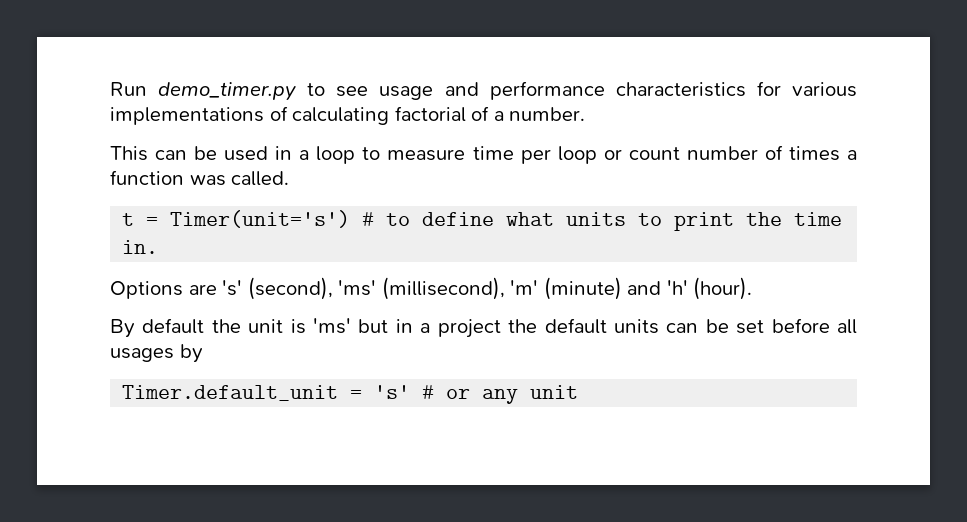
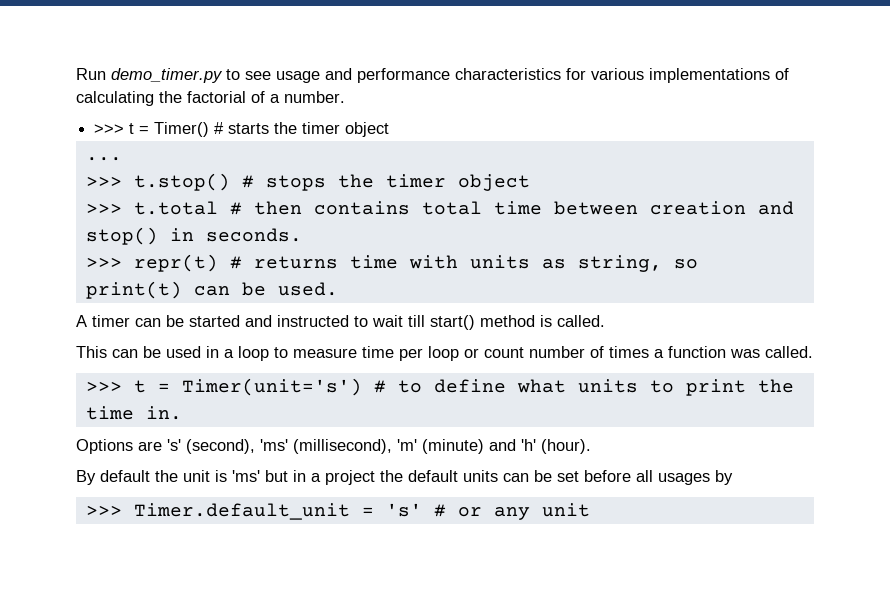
(390, 116) none -> [159,91,182,103] the
(586, 114) none -> [94,122,390,137] [85,157,122,161] [85,173,530,191] [85,201,794,215] [85,227,302,245] [85,254,698,272] [85,281,338,299] [76,315,605,330] // >>> t = Timer() # starts the timer object // ... // >>> t.stop() # stops the timer object // >>> t.total # then contains total time between creation and stop() in seconds. // >>> repr(t) # returns time with units as string, so print(t) can be used. // A timer can be started and instructed to wait till start() method is called.
(290, 178) none -> [85,381,122,392] >>>
(203, 353) none -> [85,505,122,516] >>>

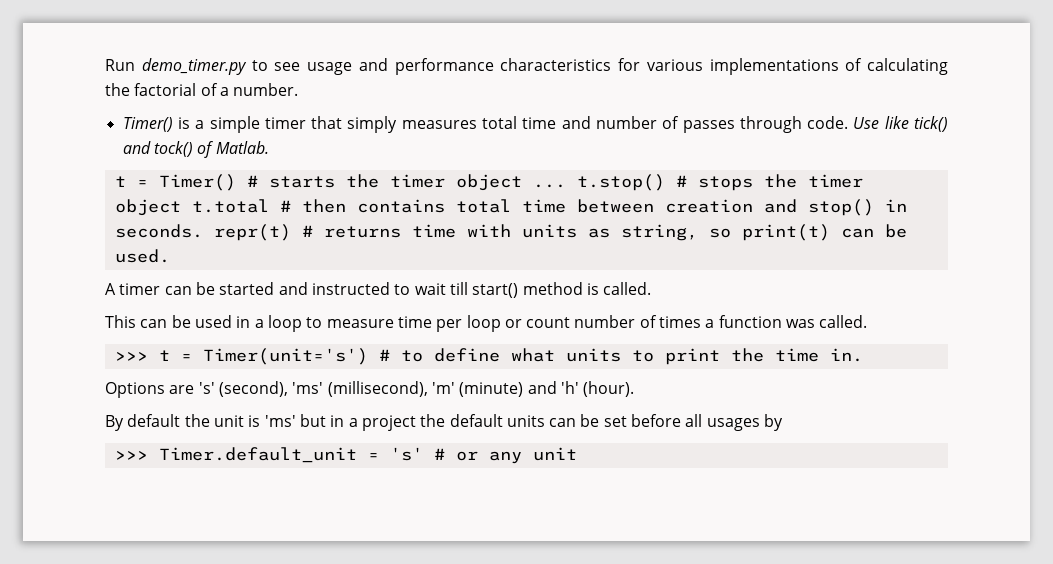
[94,124,125,134] >>> -> [122,116,948,133] [122,141,269,158] Timer() is a simple timer that simply measures total time and number of passes through code. Use like tick() and tock() of Matlab. //
(390, 129) // -> (522, 182) none
[85,176,122,187] // >>> -> (566, 186) none
[85,203,122,214] // >>> -> (181, 207) none
[85,257,122,268] // >>> -> (203, 231) none

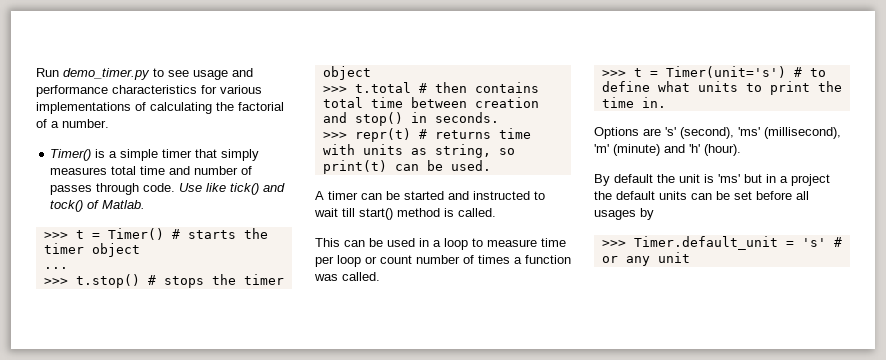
(269, 147) none -> [43,232,68,239] >>>
(522, 182) none -> (140, 250) //
(566, 186) none -> [43,278,68,285] // >>>
(181, 207) none -> [322,86,347,93] // >>>
(203, 231) none -> [322,132,347,139] // >>>

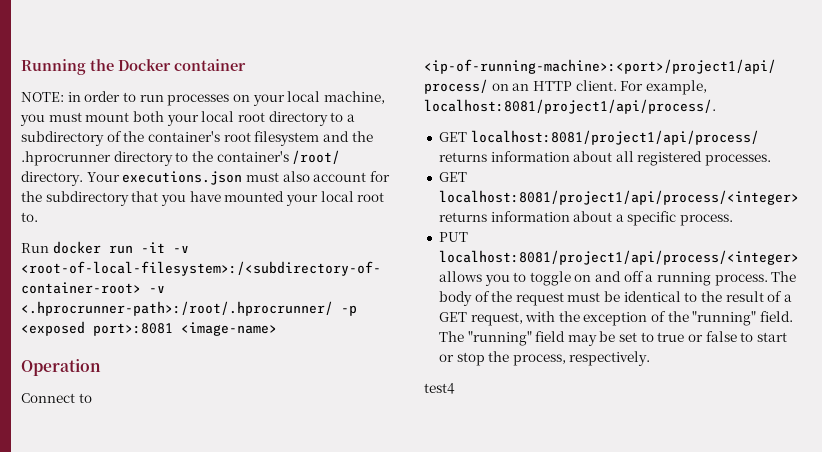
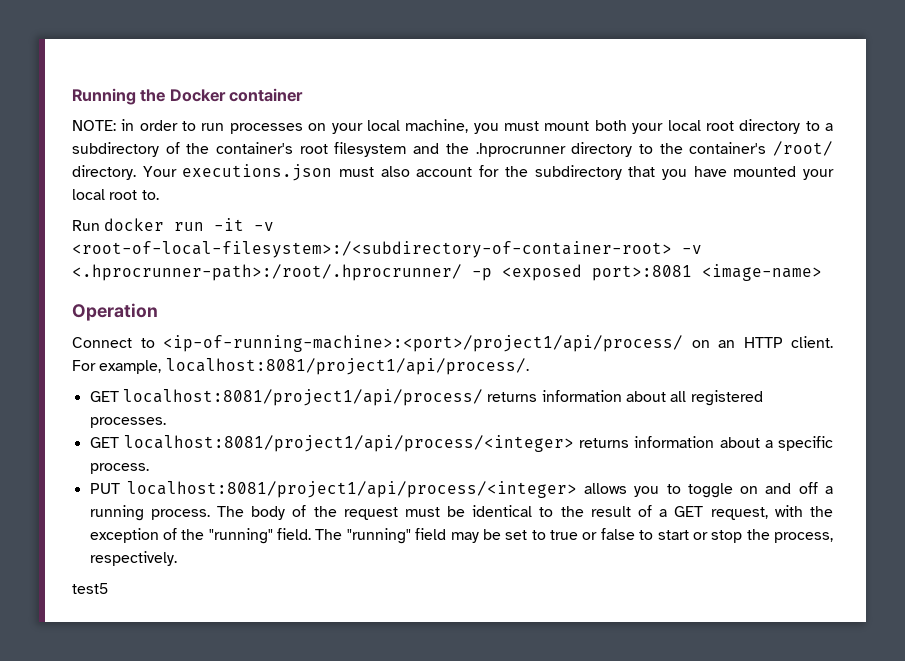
[424,383,455,394] test4 -> [72,583,108,594] test5

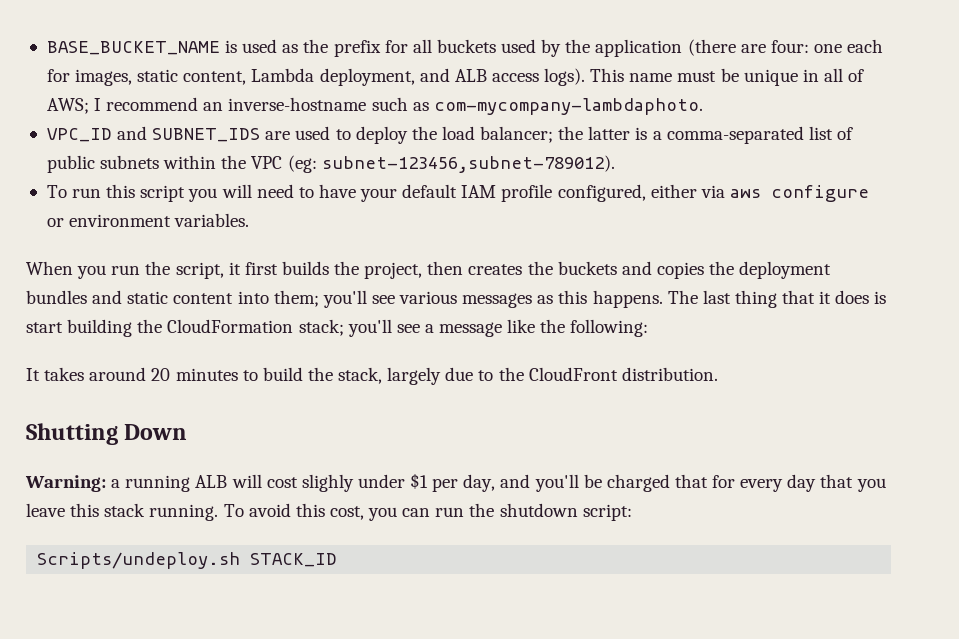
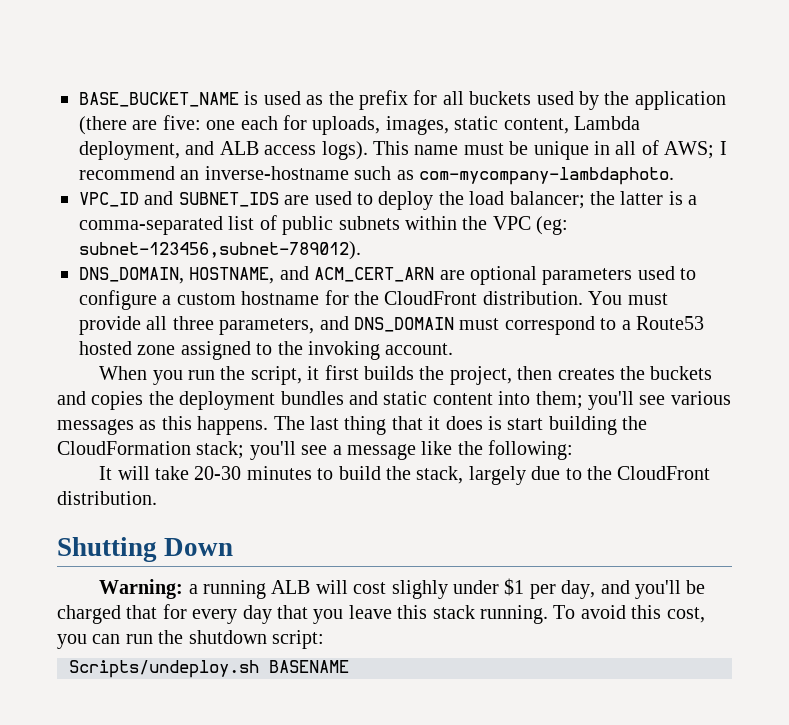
[770,40,809,53] four: -> [162,115,201,130] five:
(70, 75) none -> [312,116,381,135] uploads,
[46,184,869,202] [46,213,250,227] To run this script you will need to have your default IAM profile configured, either via aws configure or environment variables. -> [79,266,697,285] [79,290,668,310] [79,316,704,335] [79,341,454,360] DNS_DOMAIN, HOSTNAME, and ACM_CERT_ARN are optional parameters used to configure a custom hostname for the CloudFront distribution. You must provide all three parameters, and DNS_DOMAIN must correspond to a Route53 hosted zone assigned to the invoking account.
[44,367,171,381] takes around 20 -> [117,466,242,480] will take 20-30
[250,553,338,567] STACK_ID -> [269,660,349,673] BASENAME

__WHAT TO WORK ON__:
Omit the pictures, then repeat exactly each line from the beginning of the listing through the line with "(203, 353) none -> [85,505,122,516] >>>".

__TASK ANSWER__:
(390, 116) none -> [159,91,182,103] the
(586, 114) none -> [94,122,390,137] [85,157,122,161] [85,173,530,191] [85,201,794,215] [85,227,302,245] [85,254,698,272] [85,281,338,299] [76,315,605,330] // >>> t = Timer() # starts the timer object // ... // >>> t.stop() # stops the timer object // >>> t.total # then contains total time between creation and stop() in seconds. // >>> repr(t) # returns time with units as string, so print(t) can be used. // A timer can be started and instructed to wait till start() method is called.
(290, 178) none -> [85,381,122,392] >>>
(203, 353) none -> [85,505,122,516] >>>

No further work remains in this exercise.